* _PROBLEM TO WORK ON_:
Reproduce exactly the lines below, starting with the line that contains "discount: 1522.29 -> 1528.61" and ending with the last line of the records, both included, and nothing else.

* _DATA FOR THE TASK_:
'''

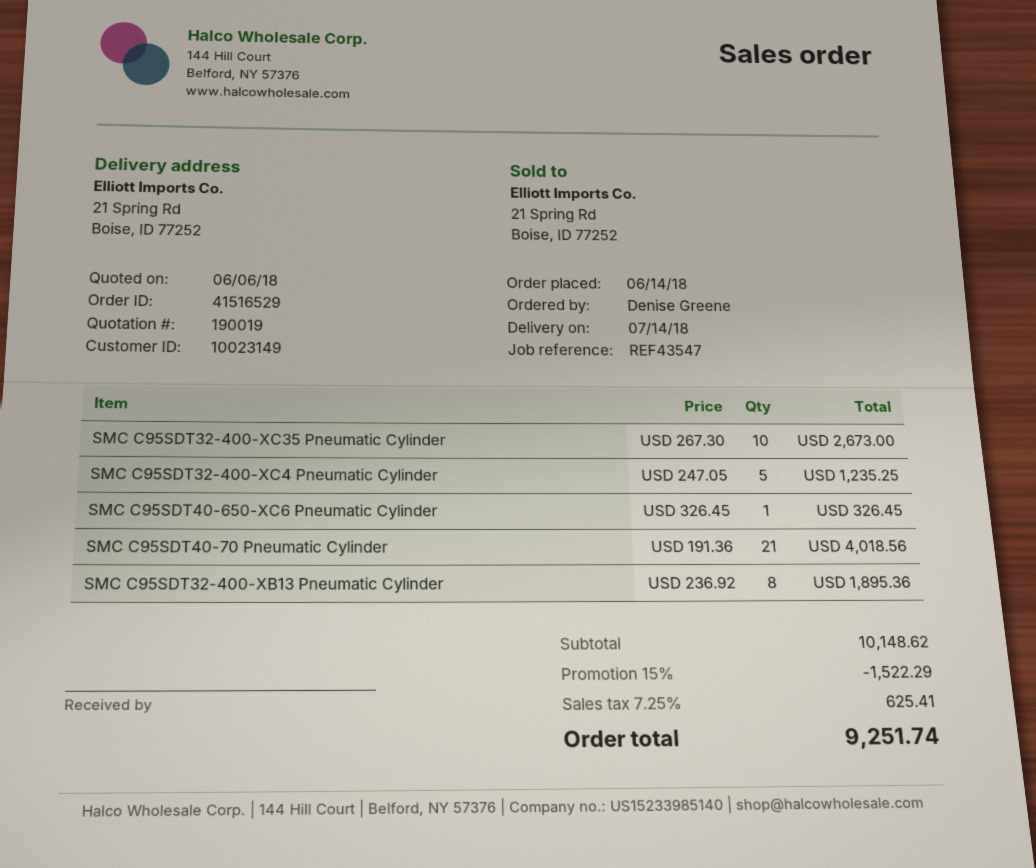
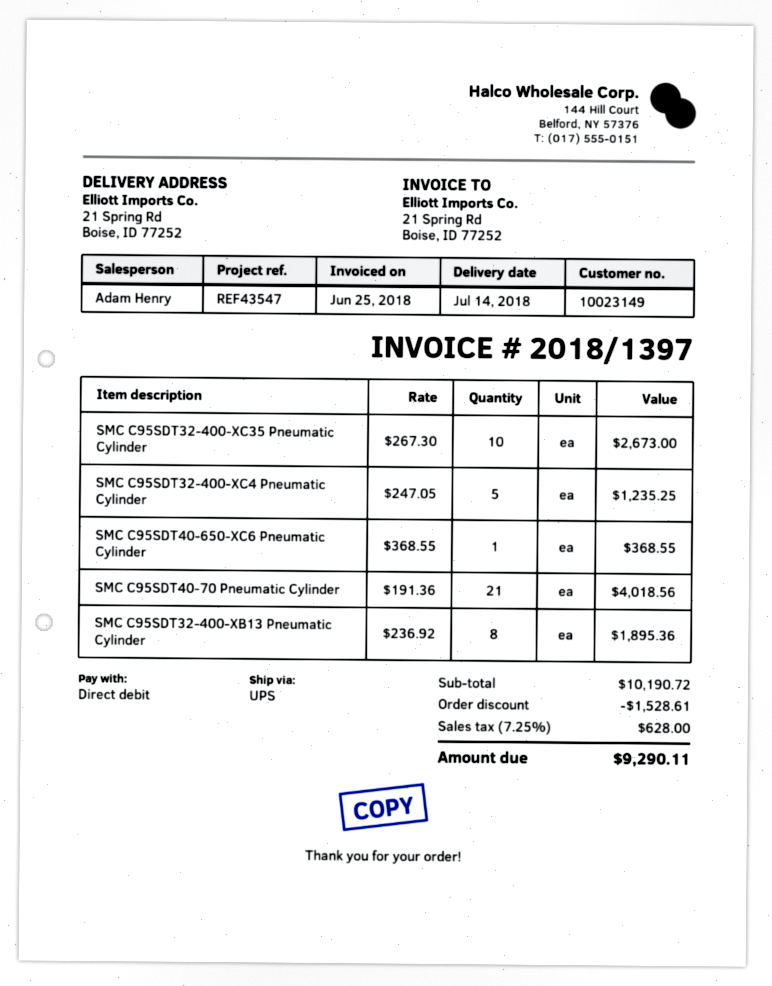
SMC C95SDT40-650-XC6 Pneumatic Cylinder: 1 x 326.45 = 326.45 -> 1 x 368.55 = 368.55
subtotal: 10148.62 -> 10190.72
discount: 1522.29 -> 1528.61
tax: 7.25% = 625.41 -> 7.25% = 628.00
total: 9251.74 -> 9290.11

'''

* _YOUR RESPONSE_:
discount: 1522.29 -> 1528.61
tax: 7.25% = 625.41 -> 7.25% = 628.00
total: 9251.74 -> 9290.11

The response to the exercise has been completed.